■ Given records ■
▼▼▼

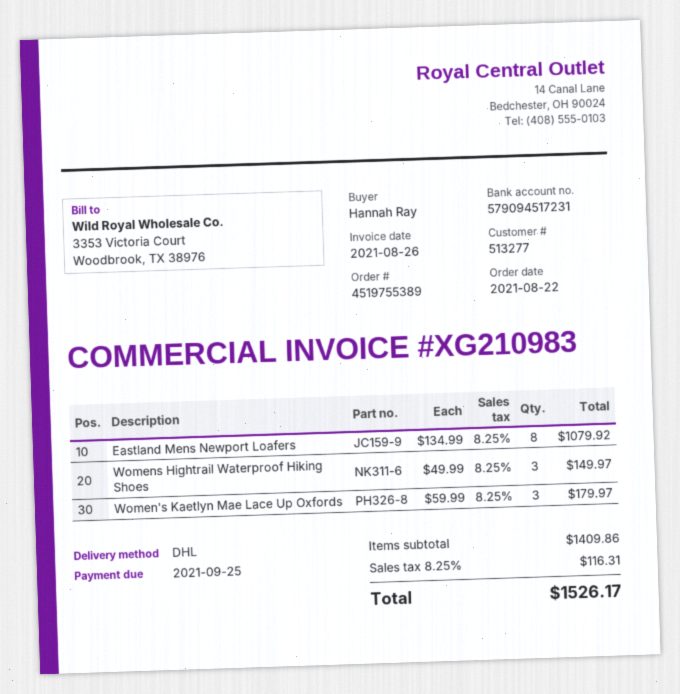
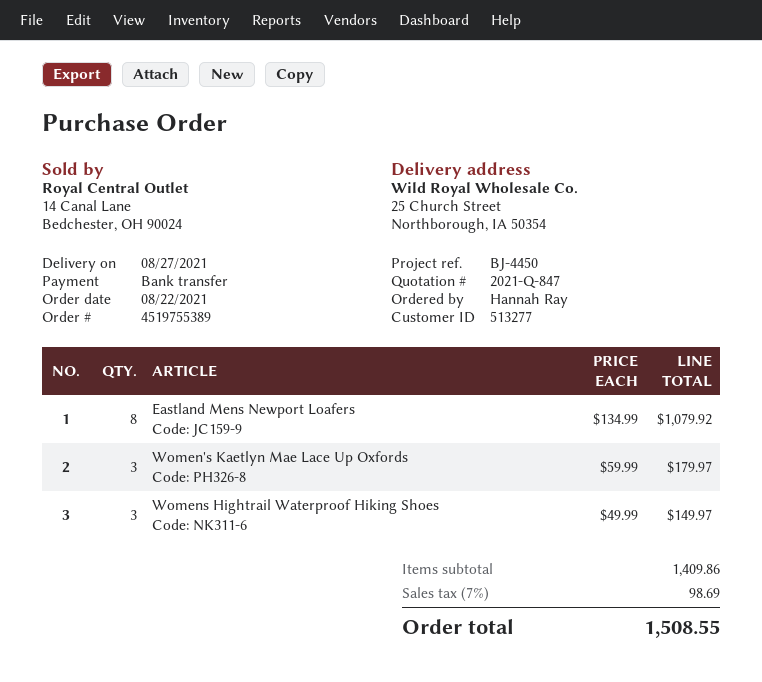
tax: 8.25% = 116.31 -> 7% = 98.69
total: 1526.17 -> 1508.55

▲▲▲
▼▼▼

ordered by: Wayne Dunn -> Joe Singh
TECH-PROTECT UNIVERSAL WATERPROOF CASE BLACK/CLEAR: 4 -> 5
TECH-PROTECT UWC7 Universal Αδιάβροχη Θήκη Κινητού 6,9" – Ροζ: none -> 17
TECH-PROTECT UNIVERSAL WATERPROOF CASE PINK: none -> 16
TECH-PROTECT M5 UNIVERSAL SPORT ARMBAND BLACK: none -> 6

▲▲▲

■ Exercise description ■
Among the records above, repeat exactly the line with "TECH-PROTECT UNIVERSAL WATERPROOF CASE BLACK/CLEAR: 4", the line with "TECH-PROTECT M5 UNIVERSAL", and every line in between, and only those.

■ Expected output ■
TECH-PROTECT UNIVERSAL WATERPROOF CASE BLACK/CLEAR: 4 -> 5
TECH-PROTECT UWC7 Universal Αδιάβροχη Θήκη Κινητού 6,9" – Ροζ: none -> 17
TECH-PROTECT UNIVERSAL WATERPROOF CASE PINK: none -> 16
TECH-PROTECT M5 UNIVERSAL SPORT ARMBAND BLACK: none -> 6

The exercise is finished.